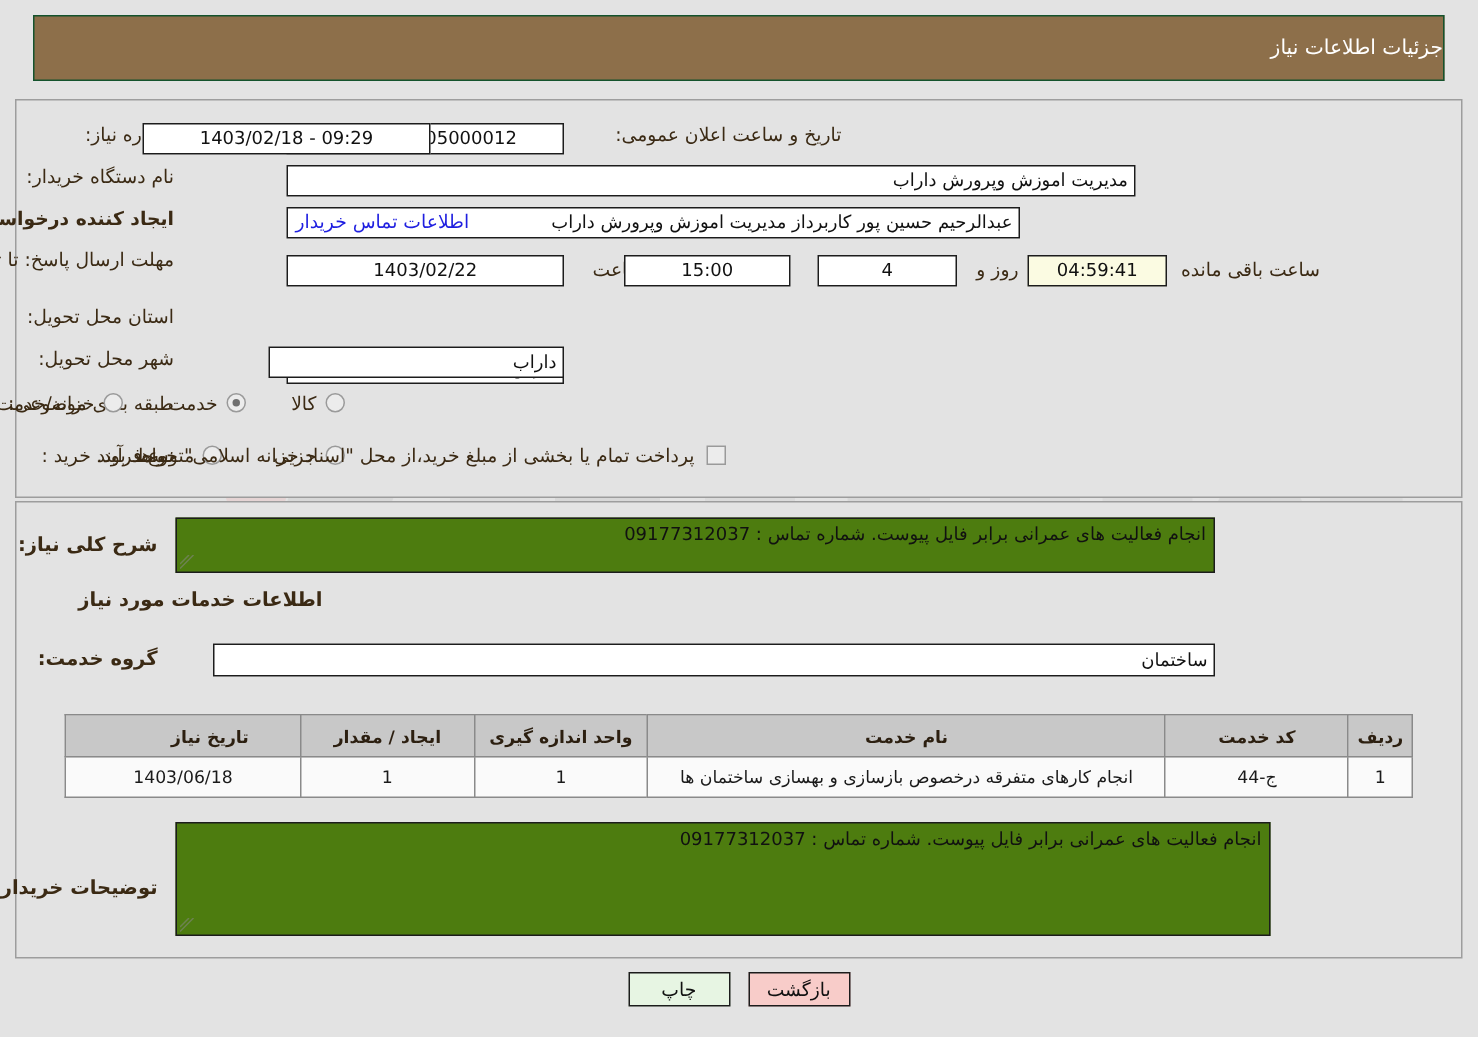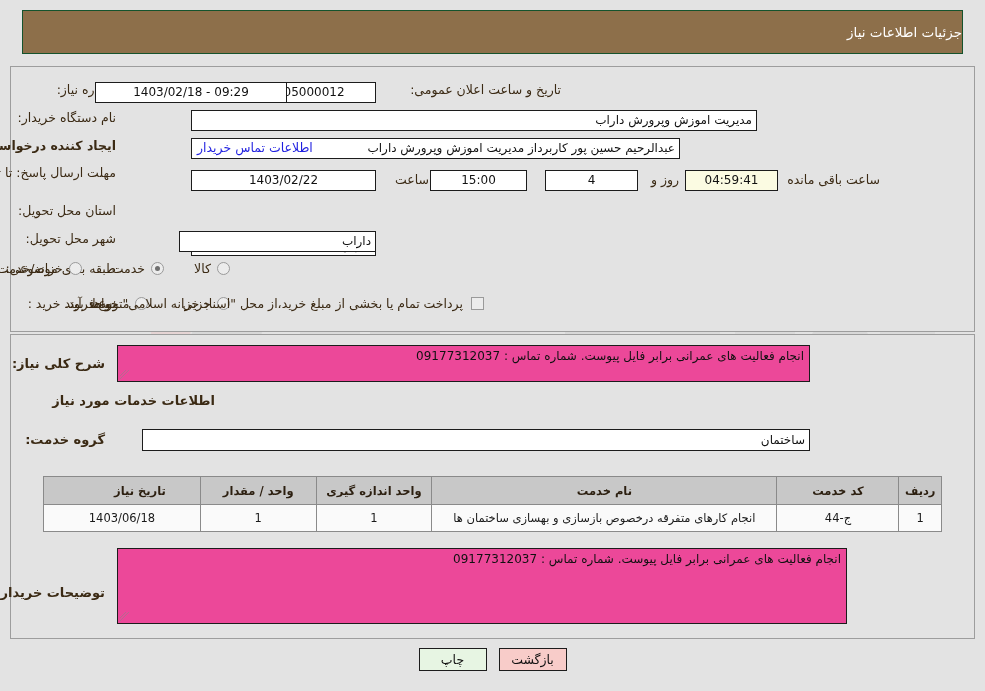--- a/index.html
+++ b/index.html
@@ -126,21 +126,21 @@
     display: inline-block;
     vertical-align: middle;
   }
   .opt { display: inline-flex; align-items: center; gap: 6px; }
   .opt .otxt { font-size: 12.5px; color: #3b2a14; }
 
   
   .ta {
     box-sizing: border-box;
     border: 1px solid #1c1c1c;
-    background: #ec4899;
+    background: #4d7c0f;
     font-family: "DejaVu Sans", "Liberation Sans", sans-serif;
     font-size: 12px;
     color: #111;
     padding: 3px 5px;
     text-align: right;
     direction: rtl;
     position: relative;
     overflow: hidden;
   }
   .ta .grip {
@@ -265,21 +265,21 @@
   <span class="lbl">ایجاد کننده درخواست:</span>
 </div>
 <div class="inp rtlv" style="position:absolute; right:305px; top:138px; width:489px; z-index:3;">عبدالرحیم حسین پور کاربرداز مدیریت اموزش وپرورش داراب</div>
 <a class="link" href="#" style="position:absolute; left:197px; top:140px; z-index:3;">اطلاعات تماس خریدار</a>
 
 <div class="row" style="right:869px; top:165px; width:100px; display:block; text-align:right; line-height:15px; white-space:normal;">
   <span class="lbl">مهلت ارسال پاسخ: تا تاریخ:</span>
 </div>
 <div class="inp ltrv" style="position:absolute; right:609px; top:170px; width:185px; z-index:3;">1403/02/22</div>
 <span class="lbl" style="position:absolute; right:556px; top:172px; z-index:3;">ساعت</span>
-<div class="inp ltrv" style="position:absolute; right:458px; top:170px; width:97px; z-index:3;">15:00</div>
+<div class="inp ltrv" style="position:absolute; right:458px; top:170px; width:111px; z-index:3;">15:00</div>
 <div class="inp ltrv" style="position:absolute; right:347px; top:170px; width:93px; z-index:3;">4</div>
 <span class="lbl" style="position:absolute; right:306px; top:172px; z-index:3;">روز و</span>
 <div class="inp ltrv yellow" style="position:absolute; right:207px; top:170px; width:93px; z-index:3;">04:59:41</div>
 <span class="lbl" style="position:absolute; right:105px; top:172px; z-index:3;">ساعت باقی مانده</span>
 
 <div class="row" style="right:869px; top:203px;">
   <span class="lbl">استان محل تحویل:</span>
 </div>
 <div class="inp rtlv" style="position:absolute; right:609px; top:203px; width:185px; z-index:3;margin-top:32px;">فارس</div>
 
@@ -339,21 +339,21 @@
 <span class="lbl bold" style="position:absolute; right:880px; top:432px; font-size:13px; z-index:3;">گروه خدمت:</span>
 <div class="inp rtlv" style="position:absolute; right:175px; top:429px; width:668px; height:22px; line-height:20px; z-index:3;">ساختمان</div>
 
 <table class="grid">
   <thead>
     <tr>
       <th style="width:34px;">ردیف</th>
       <th style="width:125px;">کد خدمت</th>
       <th style="width:380px;">نام خدمت</th>
       <th style="width:118px;">واحد اندازه گیری</th>
-      <th style="width:118px;">واحد / مقدار</th>
+      <th style="width:118px;">ایجاد / مقدار</th>
       <th style="width:124px;padding-left:40px;">تاریخ نیاز</th>
     </tr>
   </thead>
   <tbody>
     <tr>
       <td>1</td>
       <td>ج-44</td>
       <td class="name">انجام کارهای متفرقه درخصوص بازسازی و بهسازی ساختمان ها</td>
       <td>1</td>
       <td>1</td>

## WORK TO BE COMPLETED
Reproduce the entries above exactly, but only the lines between the line holding "پاسخ: تا تاریخ:</span>" and the line holding "right:458px; top:170px; width:111px;", inclusive.

## ANSWER SECTION
   <span class="lbl">مهلت ارسال پاسخ: تا تاریخ:</span>
 </div>
 <div class="inp ltrv" style="position:absolute; right:609px; top:170px; width:185px; z-index:3;">1403/02/22</div>
 <span class="lbl" style="position:absolute; right:556px; top:172px; z-index:3;">ساعت</span>
-<div class="inp ltrv" style="position:absolute; right:458px; top:170px; width:97px; z-index:3;">15:00</div>
+<div class="inp ltrv" style="position:absolute; right:458px; top:170px; width:111px; z-index:3;">15:00</div>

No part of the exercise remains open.